Inversions of stochastic processes from ergodic measures of Nonlinear SDEs
Hongyu Liu, Zhihui Liu
TL;DR
This work formulates and analyzes the inverse problem of recovering drift and diffusion terms from an ergodic invariant measure of nonlinear SDEs and SPDEs, converting identifiability into a stationary Fokker–Planck equation framework. It establishes precise identifiability results in several key settings (notably 1D drift, Langevin-type models, and additive-noise SPDEs) while constructing counterexamples that highlight inherent non-uniqueness in other regimes. The authors provide explicit inverse representations for the coefficients in terms of invariant densities and extend the approach to infinite-dimensional SPDEs with Gibbs-type invariant measures.
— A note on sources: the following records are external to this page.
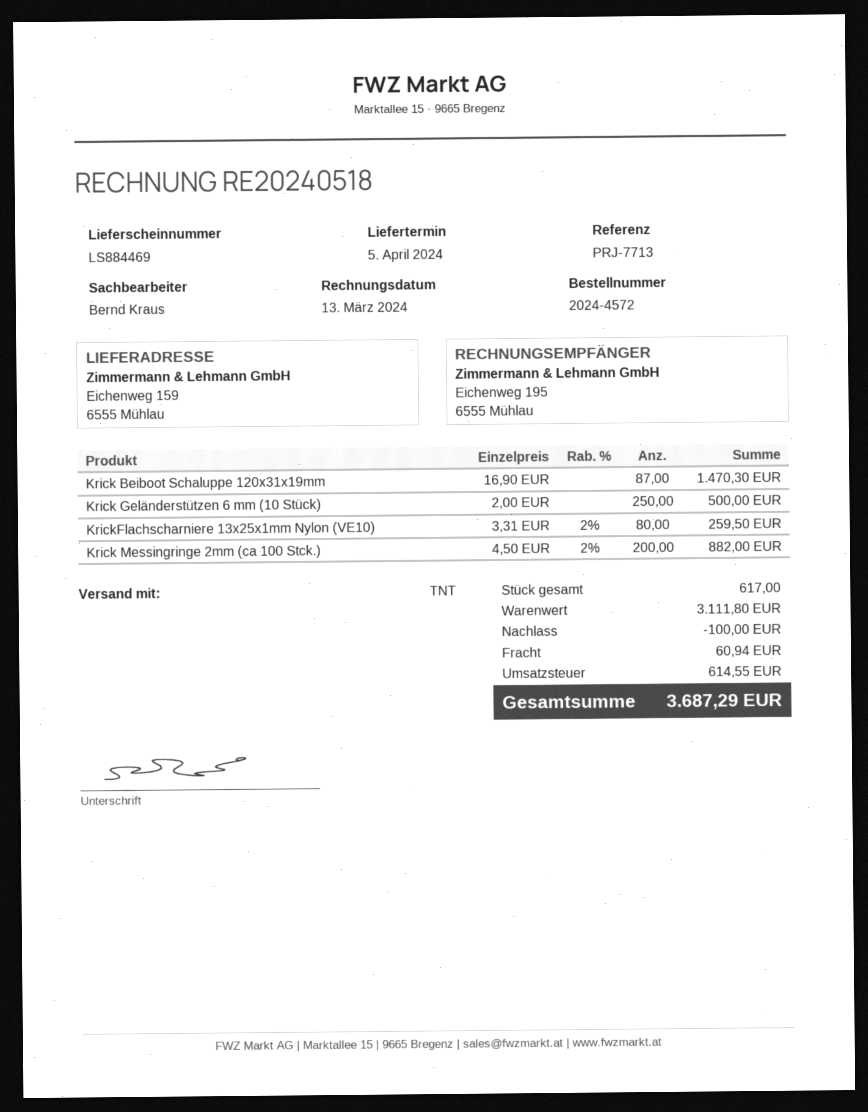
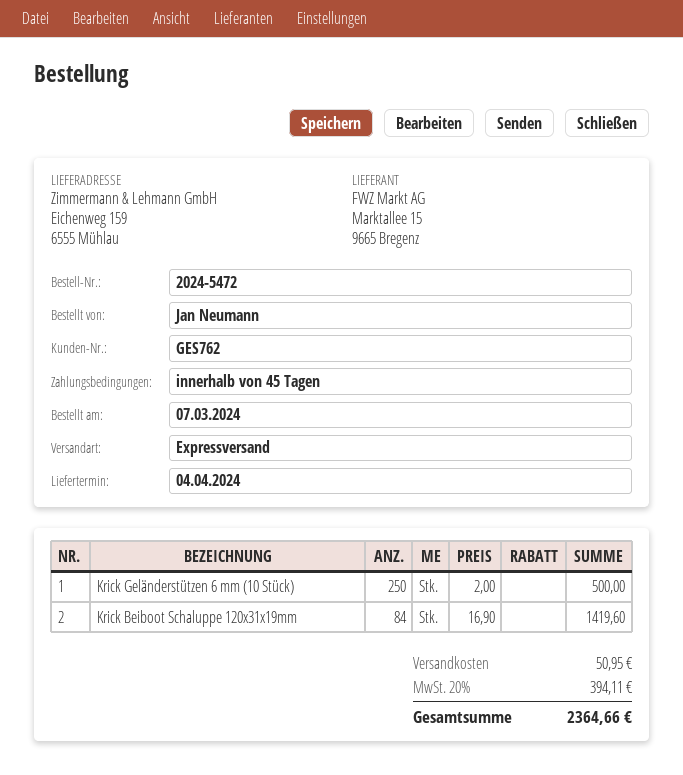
order number: 2024-4572 -> 2024-5472
delivery date: 2024-04-05 -> 2024-04-04
shipping method: TNT -> express
Krick Beiboot Schaluppe 120x31x19mm: 87 x 16.90 = 1470.30 -> 84 x 16.90 = 1419.60
KrickFlachscharniere 13x25x1mm Nylon (VE10): 80 x 3.31 - 2% = 259.50 -> none
Krick Messingringe 2mm (ca 100 Stck.): 200 x 4.50 - 2% = 882.00 -> none
discount: 100.00 -> none
shipping: 60.94 -> 50.95
tax: 614.55 -> 394.11
total: 3687.29 -> 2364.66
The results lay a rigorous theoretical foundation for equity-based recovery from equilibrium data and motivate development of practical algorithms for equilibrium-informed system identification.
Abstract
We introduce and analyze a novel class of inverse problems for stochastic dynamics: Given the ergodic invariant measure of a stochastic process governed by a nonlinear stochastic ordinary or partial differential equation (SODE or SPDE), we investigate the unique identifiability of the underlying process--specifically, the recovery of its drift and diffusion terms. This stands in contrast to the classical problem of statistical inference from trajectory data. We establish unique identifiability results under several key scenarios, including cases with both multiplicative and additive noise, for both finite- and infinite-dimensional systems. Our analysis leverages the intrinsic structure of the governing equations and their quantitative relationship with the ergodic measure, thereby transforming the identifiability problem into a uniqueness issue for the solutions to the associated stationary Fokker-Planck equations. This approach reveals fundamental differences between drift and diffusion inversion problems and provides counterexamples where unique recovery fails. This work lays the theoretical foundation for a new research direction with significant potential for practical application.